Os perigos das Fake News na era da informação
Enviada em 03/10/2018
O ano era 1937, contexto do Brasil República repleto de divergências políticas, momento no qual o presidente Getúlio Vargas difundiu pelas mídias que um plano de implantação do comunismo, denominado Cohen, estava em curso no país. Anos depois, descobriu-se que o plano era falso e tudo constituía como manobra política. Embora tal fato tenha ocorrido no passado, constitui-se como um fenômeno extremamente atual na Era da Informação. Tal evento produz uma verdadeira massa de informações, que não significa abundância de conhecimento, mas sim, a necessidade de filtrar com senso crítico as informações verídicas das “fake news”.

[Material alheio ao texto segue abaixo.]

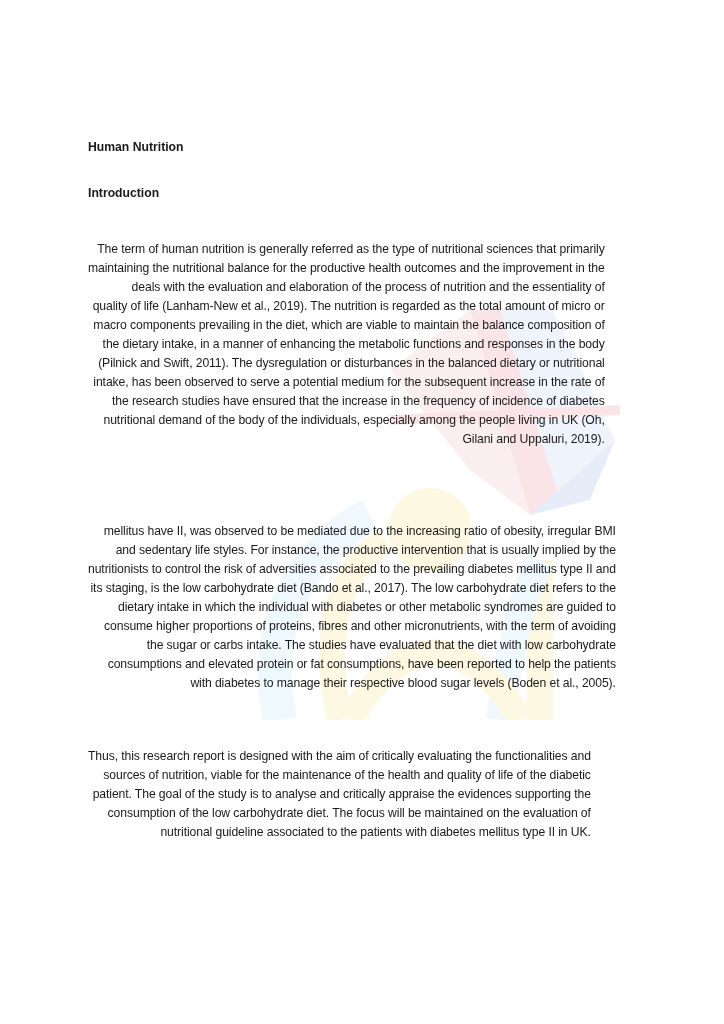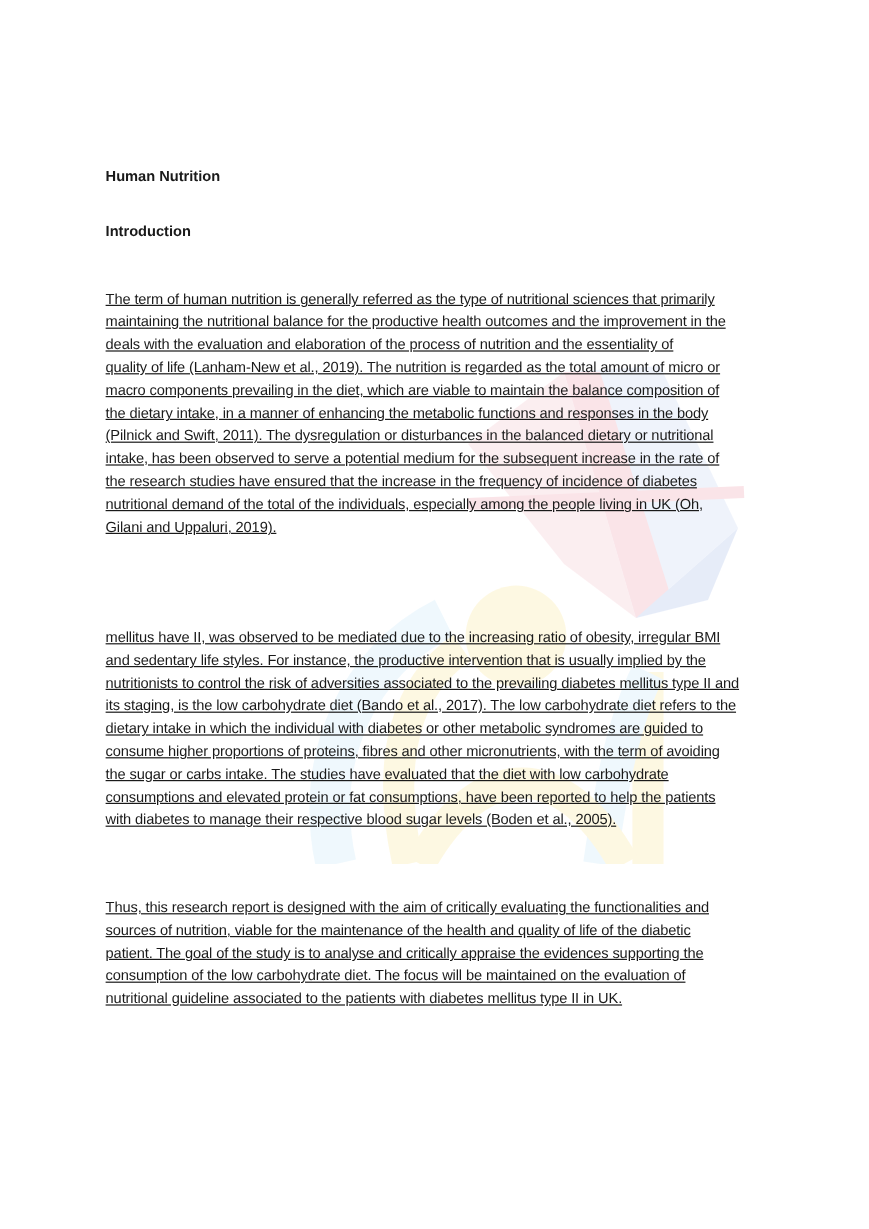--- a/index.html
+++ b/index.html
@@ -4,7 +4,7 @@
 <style>
   html, body { margin: 0; padding: 0; background: #ffffff; }
   body { width: 724px; height: 1024px; position: relative; overflow: hidden; }
-  .page { position: absolute; left: 0; top: 0; width: 724px; height: 780px; background: #fff; }
+  .page { position: absolute; left: 0; top: 0; width: 724px; height: 780px; background: #fff; text-align: right; }
   .watermark { position: absolute; left: 220px; top: 300px; width: 420px; height: 420px; opacity: 0.28; }
   .content { position: absolute; left: 88px; top: 0; width: 560px; color: #1a1a1a;
              font-family: "Liberation Sans", sans-serif; font-size: 12.2px; }

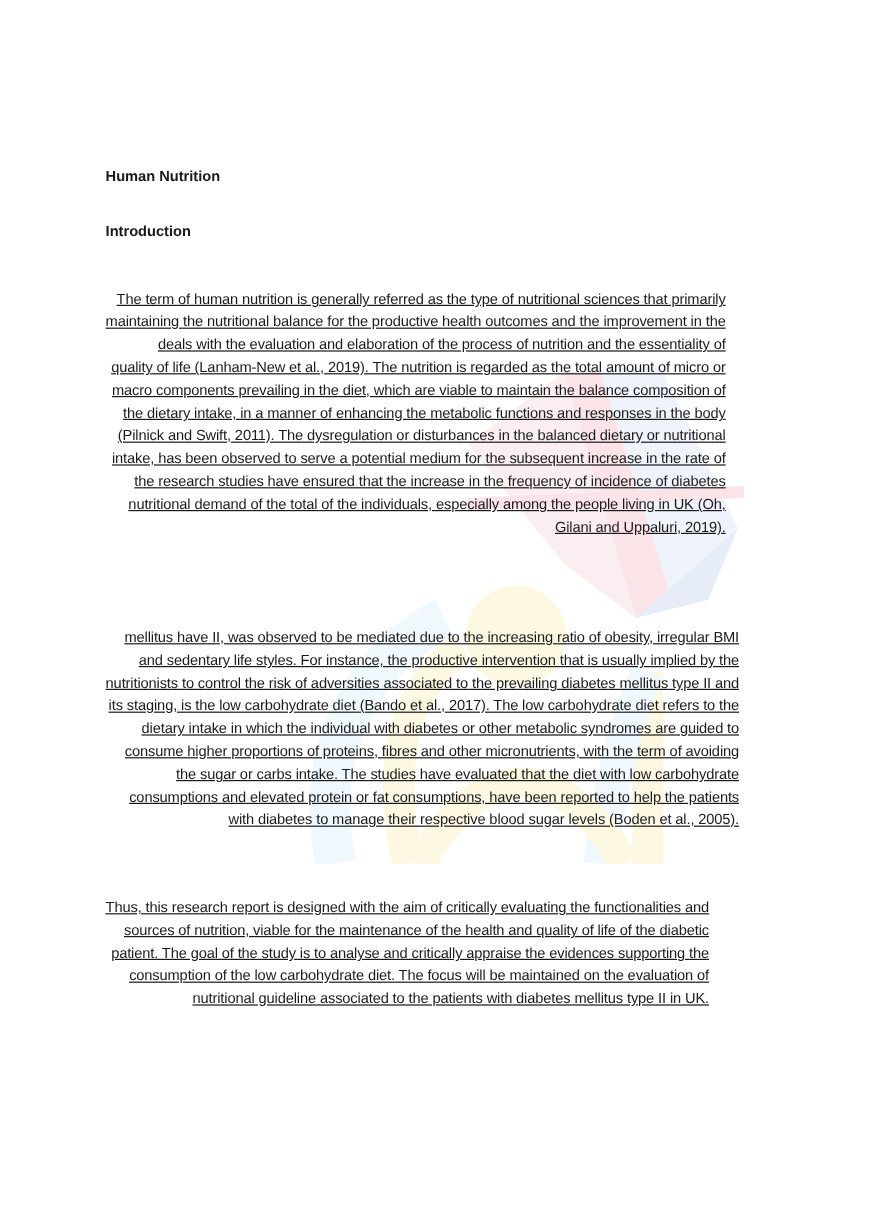--- a/index.html
+++ b/index.html
@@ -10,7 +10,7 @@
              font-family: "Liberation Sans", sans-serif; font-size: 12.2px; }
   .heading { position: absolute; left: 0; font-weight: bold; white-space: nowrap; }
   .para { position: absolute; left: 0; }
-  .line { display: block; height: 19px; line-height: 19px; white-space: nowrap; letter-spacing: -0.1px; text-decoration: underline; }
+  .line { display: block; height: 19px; line-height: 19px; white-space: nowrap; letter-spacing: -0.1px; }
 </style>
 </head>
 <body>

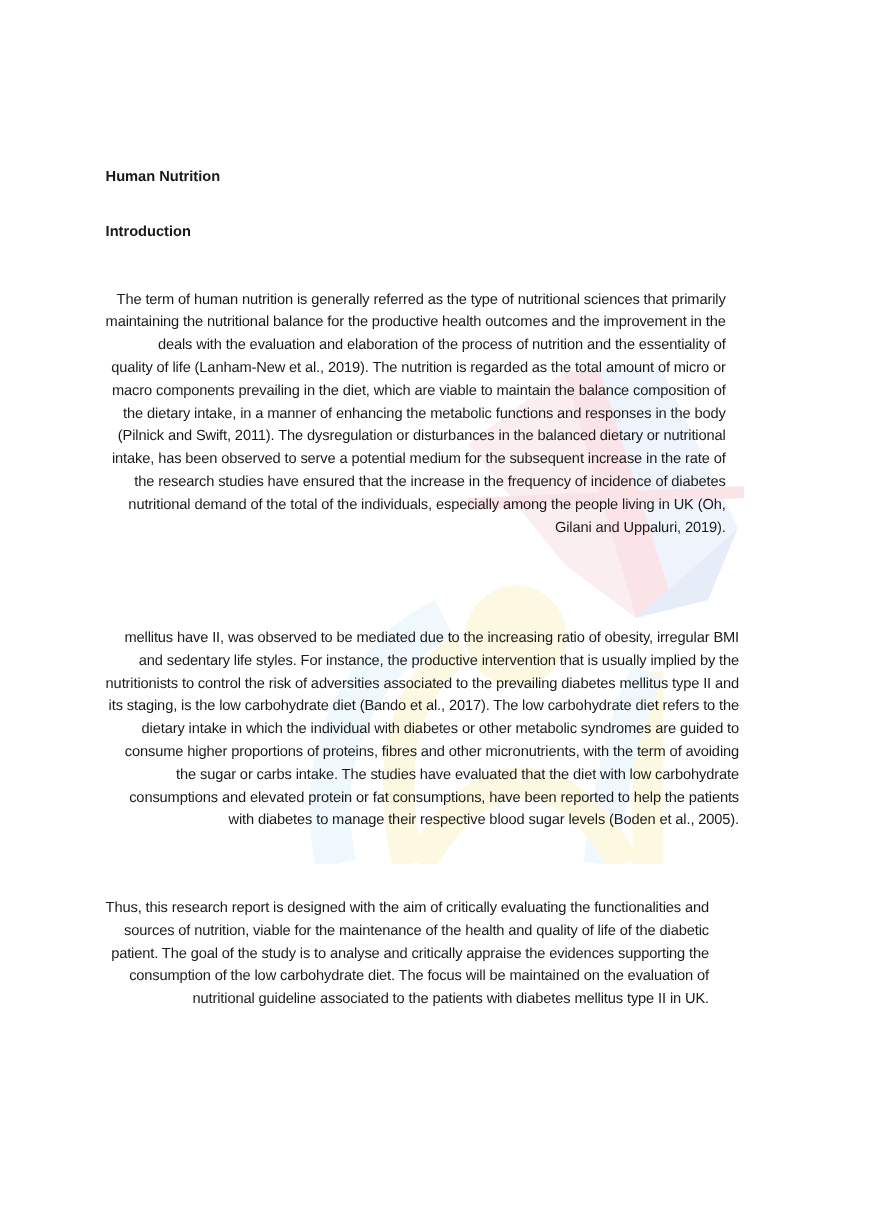--- a/index.html
+++ b/index.html
@@ -50,7 +50,7 @@
       <span class="line">(Pilnick and Swift, 2011). The dysregulation or disturbances in the balanced dietary or nutritional</span>
       <span class="line">intake, has been observed to serve a potential medium for the subsequent increase in the rate of</span>
       <span class="line">the research studies have ensured that the increase in the frequency of incidence of diabetes</span>
-      <span class="line">nutritional demand of the total of the individuals, especially among the people living in UK (Oh,</span>
+      <span class="line">nutritional demand of the body of the individuals, especially among the people living in UK (Oh,</span>
       <span class="line">Gilani and Uppaluri, 2019).</span>
     </div>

A princípio, em um mundo globalizado, a informação é sinônimo de poder, principalmente para países que contam com políticas públicas bem integradas à sociedade e que querem se manter ativos no debate global. Exemplo disso foram as eleições presidenciais norte-americanas de 2016, as quais foram permeadas por “fake news” relacionados a russos que criaram mensagens pró-Trump. Nesse sentido, o ano de 2018 no Brasil - por ser ano eleitoral - constitui uma oportunidade para a disseminação de notícias falsas e, segundo o ministro Luis Felipe Salomão, membro substituto do Supremo Tribunal Eleitoral (TSE), esse é um grande desafio para o TSE este ano.
Ademais, segundo pesquisa do Instituo Reuters, cada vez mais brasileiros de grandes centros urbanos usam as redes sociais como fonte de notícias, embora a grande maioria não se preocupa com a procedência das informações, além do que 59 por cento dos “links” compartilhados nas mídias sociais não são nem abertos por quem os compartilha. Desde que o Facebook e o Instagram tornaram possível transmitir vídeos ao vivo, a rede social está oficialmente no meio jornalístico. Além disso, o Whatsapp facilita a veiculação de “fake news” pelo fato das notícias serem enviadas por pessoas conhecidas, o que confere uma sensação de confiança. Consoante a isso, vive-se o fenômeno da pós-verdade em que segundo o professor Leandro Karnal, ocorre quando a pessoa perde o vínculo com o real e passa a acreditar no que está na rede sem nem mesmo se certificar com provas concretas.
Dessa forma, o Poder Público, no papel dos deputados federais, deve fazer alterações legislativas para multar empresas de tecnologia que não checam a veracidade das informações que propagam. O objetivo é compartilhar a responsabilidade já que as organizações têm mecanismos de denúncia capazes de investigar “fake news”. Além disso, o Executivo deve organizar seminários para a formação de uma rede internacional de checagem, com jornalistas e sociedade engajados, a fim de ressaltar o quão devastador a disseminação de notícias falsas pode ser.